**What is needed**
Transcribe every entry exactly; the images stay out.

━━━━━ Material provided ━━━━━

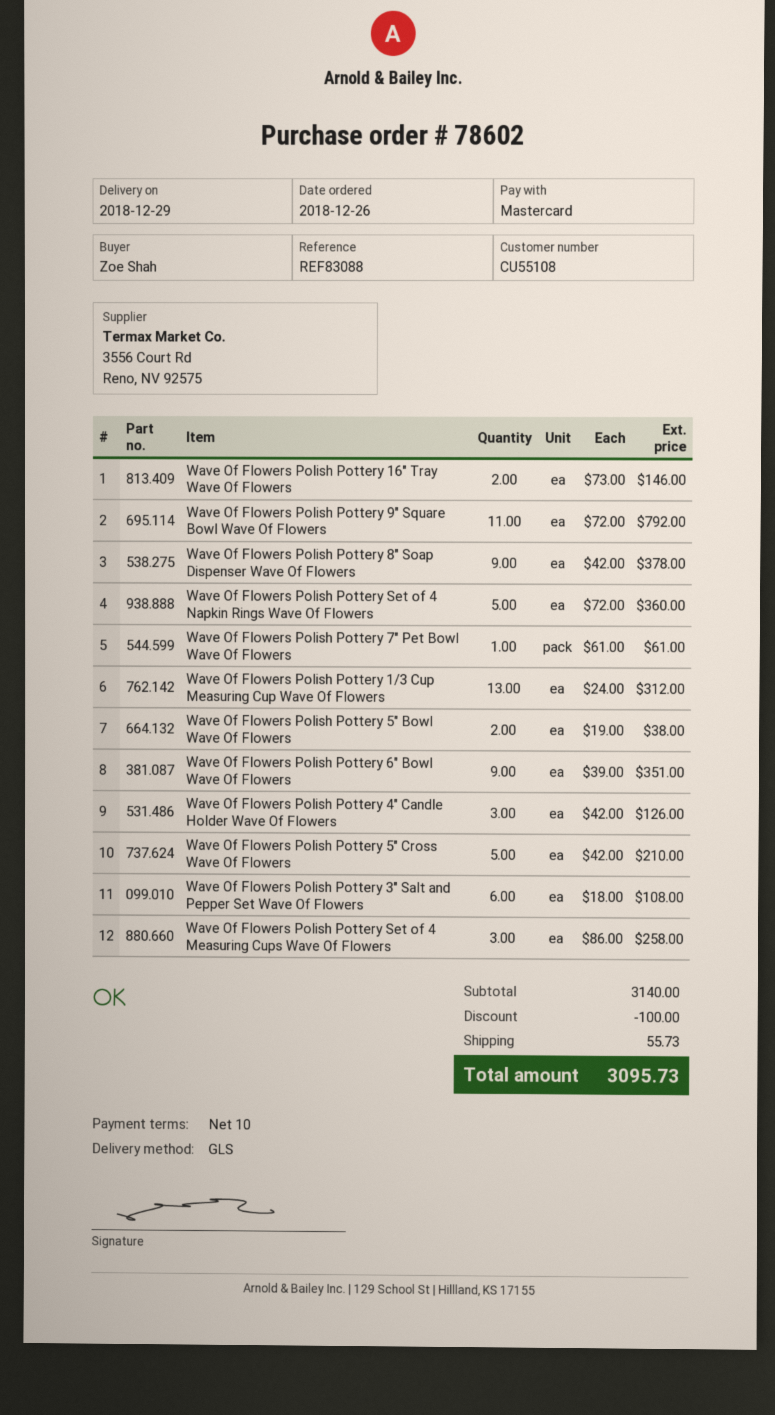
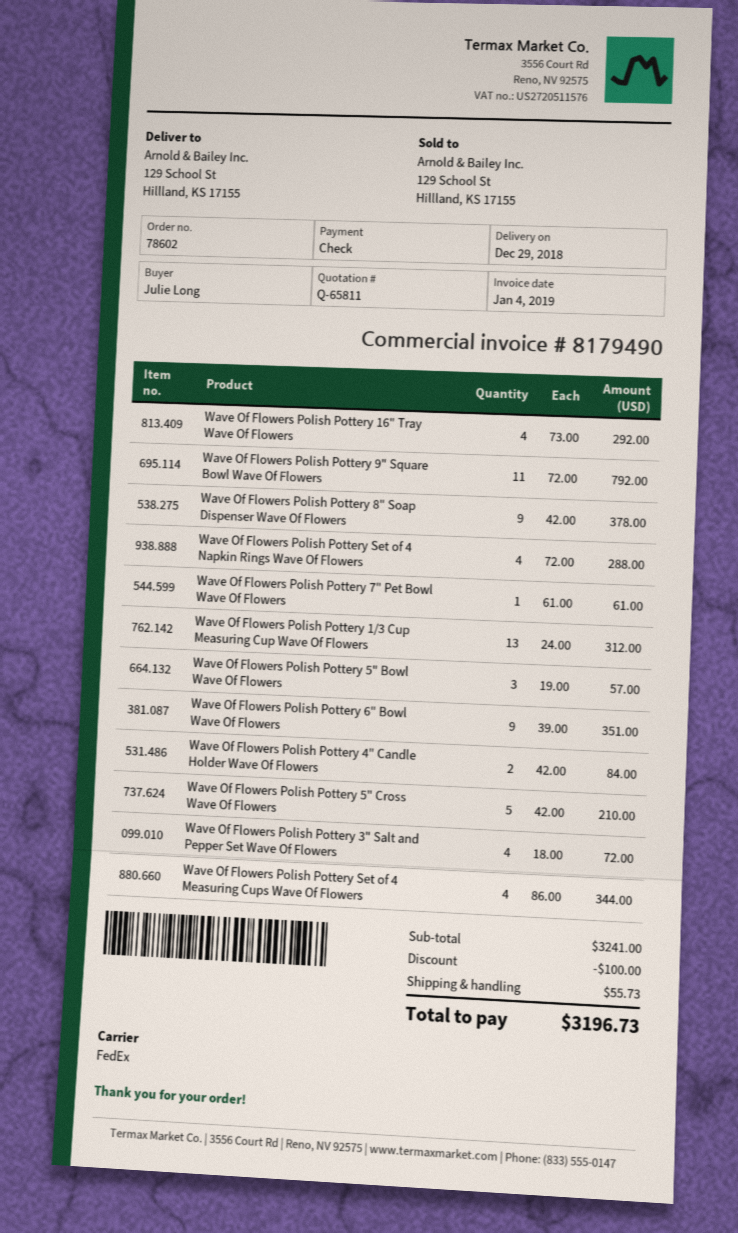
ordered by: Zoe Shah -> Julie Long
payment method: Mastercard -> cheque
shipping method: GLS -> FedEx
Wave Of Flowers Polish Pottery 16" Tray Wave Of Flowers: 2 x 73.00 = 146.00 -> 4 x 73.00 = 292.00
Wave Of Flowers Polish Pottery Set of 4 Napkin Rings Wave Of Flowers: 5 x 72.00 = 360.00 -> 4 x 72.00 = 288.00
Wave Of Flowers Polish Pottery 5" Bowl Wave Of Flowers: 2 x 19.00 = 38.00 -> 3 x 19.00 = 57.00
Wave Of Flowers Polish Pottery 4" Candle Holder Wave Of Flowers: 3 x 42.00 = 126.00 -> 2 x 42.00 = 84.00
Wave Of Flowers Polish Pottery 3" Salt and Pepper Set Wave Of Flowers: 6 x 18.00 = 108.00 -> 4 x 18.00 = 72.00
Wave Of Flowers Polish Pottery Set of 4 Measuring Cups Wave Of Flowers: 3 x 86.00 = 258.00 -> 4 x 86.00 = 344.00
subtotal: 3140.00 -> 3241.00
total: 3095.73 -> 3196.73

━━━━━

**Completed exercise**
ordered by: Zoe Shah -> Julie Long
payment method: Mastercard -> cheque
shipping method: GLS -> FedEx
Wave Of Flowers Polish Pottery 16" Tray Wave Of Flowers: 2 x 73.00 = 146.00 -> 4 x 73.00 = 292.00
Wave Of Flowers Polish Pottery Set of 4 Napkin Rings Wave Of Flowers: 5 x 72.00 = 360.00 -> 4 x 72.00 = 288.00
Wave Of Flowers Polish Pottery 5" Bowl Wave Of Flowers: 2 x 19.00 = 38.00 -> 3 x 19.00 = 57.00
Wave Of Flowers Polish Pottery 4" Candle Holder Wave Of Flowers: 3 x 42.00 = 126.00 -> 2 x 42.00 = 84.00
Wave Of Flowers Polish Pottery 3" Salt and Pepper Set Wave Of Flowers: 6 x 18.00 = 108.00 -> 4 x 18.00 = 72.00
Wave Of Flowers Polish Pottery Set of 4 Measuring Cups Wave Of Flowers: 3 x 86.00 = 258.00 -> 4 x 86.00 = 344.00
subtotal: 3140.00 -> 3241.00
total: 3095.73 -> 3196.73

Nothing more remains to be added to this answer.